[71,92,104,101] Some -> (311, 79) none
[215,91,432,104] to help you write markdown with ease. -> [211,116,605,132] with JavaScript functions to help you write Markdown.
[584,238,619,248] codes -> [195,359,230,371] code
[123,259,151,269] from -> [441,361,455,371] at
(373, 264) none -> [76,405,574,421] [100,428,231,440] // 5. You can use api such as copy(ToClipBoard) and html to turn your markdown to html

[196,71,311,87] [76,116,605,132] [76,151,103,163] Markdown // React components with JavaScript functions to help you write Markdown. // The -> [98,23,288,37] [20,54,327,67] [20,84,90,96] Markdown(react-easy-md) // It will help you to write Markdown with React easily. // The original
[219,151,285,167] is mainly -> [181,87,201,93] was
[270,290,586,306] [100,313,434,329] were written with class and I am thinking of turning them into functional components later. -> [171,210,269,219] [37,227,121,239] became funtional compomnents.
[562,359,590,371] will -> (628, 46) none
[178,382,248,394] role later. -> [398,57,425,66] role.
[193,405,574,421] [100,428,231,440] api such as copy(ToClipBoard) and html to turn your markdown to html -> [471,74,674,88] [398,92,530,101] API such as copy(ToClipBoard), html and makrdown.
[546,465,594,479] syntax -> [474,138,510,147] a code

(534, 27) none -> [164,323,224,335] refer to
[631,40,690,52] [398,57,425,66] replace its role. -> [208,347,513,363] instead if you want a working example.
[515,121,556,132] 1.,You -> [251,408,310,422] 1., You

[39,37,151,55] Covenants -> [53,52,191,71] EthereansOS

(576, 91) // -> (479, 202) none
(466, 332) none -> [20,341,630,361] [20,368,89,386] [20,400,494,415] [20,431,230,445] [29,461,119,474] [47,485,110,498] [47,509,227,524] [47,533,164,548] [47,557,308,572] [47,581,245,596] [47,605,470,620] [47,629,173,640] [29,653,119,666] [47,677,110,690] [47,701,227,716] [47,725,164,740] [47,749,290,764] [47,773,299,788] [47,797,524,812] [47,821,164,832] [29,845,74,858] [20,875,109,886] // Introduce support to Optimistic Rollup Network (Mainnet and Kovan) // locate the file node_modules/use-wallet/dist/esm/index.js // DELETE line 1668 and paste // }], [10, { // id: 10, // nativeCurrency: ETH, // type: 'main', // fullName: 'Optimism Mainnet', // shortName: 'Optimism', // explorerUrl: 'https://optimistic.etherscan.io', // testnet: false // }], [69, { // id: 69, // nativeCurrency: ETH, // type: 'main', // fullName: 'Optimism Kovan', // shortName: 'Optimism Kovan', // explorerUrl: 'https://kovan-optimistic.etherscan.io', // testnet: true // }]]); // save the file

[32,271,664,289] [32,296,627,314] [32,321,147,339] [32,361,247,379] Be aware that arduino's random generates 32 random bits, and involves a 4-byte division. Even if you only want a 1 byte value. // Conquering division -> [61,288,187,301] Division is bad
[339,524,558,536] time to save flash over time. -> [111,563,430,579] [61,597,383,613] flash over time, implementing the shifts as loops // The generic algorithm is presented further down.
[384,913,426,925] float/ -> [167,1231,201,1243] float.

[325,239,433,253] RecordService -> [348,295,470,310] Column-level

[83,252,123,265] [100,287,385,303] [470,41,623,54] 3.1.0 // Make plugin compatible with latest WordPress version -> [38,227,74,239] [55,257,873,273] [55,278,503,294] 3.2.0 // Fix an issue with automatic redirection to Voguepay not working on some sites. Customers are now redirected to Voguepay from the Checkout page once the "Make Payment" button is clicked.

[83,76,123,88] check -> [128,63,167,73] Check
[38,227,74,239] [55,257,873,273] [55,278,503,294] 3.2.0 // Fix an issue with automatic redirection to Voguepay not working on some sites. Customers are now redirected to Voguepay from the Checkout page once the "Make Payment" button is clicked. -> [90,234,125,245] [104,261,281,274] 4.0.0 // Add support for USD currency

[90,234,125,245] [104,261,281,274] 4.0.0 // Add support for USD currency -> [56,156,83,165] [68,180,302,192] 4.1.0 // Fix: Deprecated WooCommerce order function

---

_Your assignment_. From the first line to the last, write out the listing exactly.

_Expected answer_.
[71,92,104,101] Some -> (311, 79) none
[215,91,432,104] to help you write markdown with ease. -> [211,116,605,132] with JavaScript functions to help you write Markdown.
[584,238,619,248] codes -> [195,359,230,371] code
[123,259,151,269] from -> [441,361,455,371] at
(373, 264) none -> [76,405,574,421] [100,428,231,440] // 5. You can use api such as copy(ToClipBoard) and html to turn your markdown to html

[196,71,311,87] [76,116,605,132] [76,151,103,163] Markdown // React components with JavaScript functions to help you write Markdown. // The -> [98,23,288,37] [20,54,327,67] [20,84,90,96] Markdown(react-easy-md) // It will help you to write Markdown with React easily. // The original
[219,151,285,167] is mainly -> [181,87,201,93] was
[270,290,586,306] [100,313,434,329] were written with class and I am thinking of turning them into functional components later. -> [171,210,269,219] [37,227,121,239] became funtional compomnents.
[562,359,590,371] will -> (628, 46) none
[178,382,248,394] role later. -> [398,57,425,66] role.
[193,405,574,421] [100,428,231,440] api such as copy(ToClipBoard) and html to turn your markdown to html -> [471,74,674,88] [398,92,530,101] API such as copy(ToClipBoard), html and makrdown.
[546,465,594,479] syntax -> [474,138,510,147] a code

(534, 27) none -> [164,323,224,335] refer to
[631,40,690,52] [398,57,425,66] replace its role. -> [208,347,513,363] instead if you want a working example.
[515,121,556,132] 1.,You -> [251,408,310,422] 1., You

[39,37,151,55] Covenants -> [53,52,191,71] EthereansOS

(576, 91) // -> (479, 202) none
(466, 332) none -> [20,341,630,361] [20,368,89,386] [20,400,494,415] [20,431,230,445] [29,461,119,474] [47,485,110,498] [47,509,227,524] [47,533,164,548] [47,557,308,572] [47,581,245,596] [47,605,470,620] [47,629,173,640] [29,653,119,666] [47,677,110,690] [47,701,227,716] [47,725,164,740] [47,749,290,764] [47,773,299,788] [47,797,524,812] [47,821,164,832] [29,845,74,858] [20,875,109,886] // Introduce support to Optimistic Rollup Network (Mainnet and Kovan) // locate the file node_modules/use-wallet/dist/esm/index.js // DELETE line 1668 and paste // }], [10, { // id: 10, // nativeCurrency: ETH, // type: 'main', // fullName: 'Optimism Mainnet', // shortName: 'Optimism', // explorerUrl: 'https://optimistic.etherscan.io', // testnet: false // }], [69, { // id: 69, // nativeCurrency: ETH, // type: 'main', // fullName: 'Optimism Kovan', // shortName: 'Optimism Kovan', // explorerUrl: 'https://kovan-optimistic.etherscan.io', // testnet: true // }]]); // save the file

[32,271,664,289] [32,296,627,314] [32,321,147,339] [32,361,247,379] Be aware that arduino's random generates 32 random bits, and involves a 4-byte division. Even if you only want a 1 byte value. // Conquering division -> [61,288,187,301] Division is bad
[339,524,558,536] time to save flash over time. -> [111,563,430,579] [61,597,383,613] flash over time, implementing the shifts as loops // The generic algorithm is presented further down.
[384,913,426,925] float/ -> [167,1231,201,1243] float.

[325,239,433,253] RecordService -> [348,295,470,310] Column-level

[83,252,123,265] [100,287,385,303] [470,41,623,54] 3.1.0 // Make plugin compatible with latest WordPress version -> [38,227,74,239] [55,257,873,273] [55,278,503,294] 3.2.0 // Fix an issue with automatic redirection to Voguepay not working on some sites. Customers are now redirected to Voguepay from the Checkout page once the "Make Payment" button is clicked.

[83,76,123,88] check -> [128,63,167,73] Check
[38,227,74,239] [55,257,873,273] [55,278,503,294] 3.2.0 // Fix an issue with automatic redirection to Voguepay not working on some sites. Customers are now redirected to Voguepay from the Checkout page once the "Make Payment" button is clicked. -> [90,234,125,245] [104,261,281,274] 4.0.0 // Add support for USD currency

[90,234,125,245] [104,261,281,274] 4.0.0 // Add support for USD currency -> [56,156,83,165] [68,180,302,192] 4.1.0 // Fix: Deprecated WooCommerce order function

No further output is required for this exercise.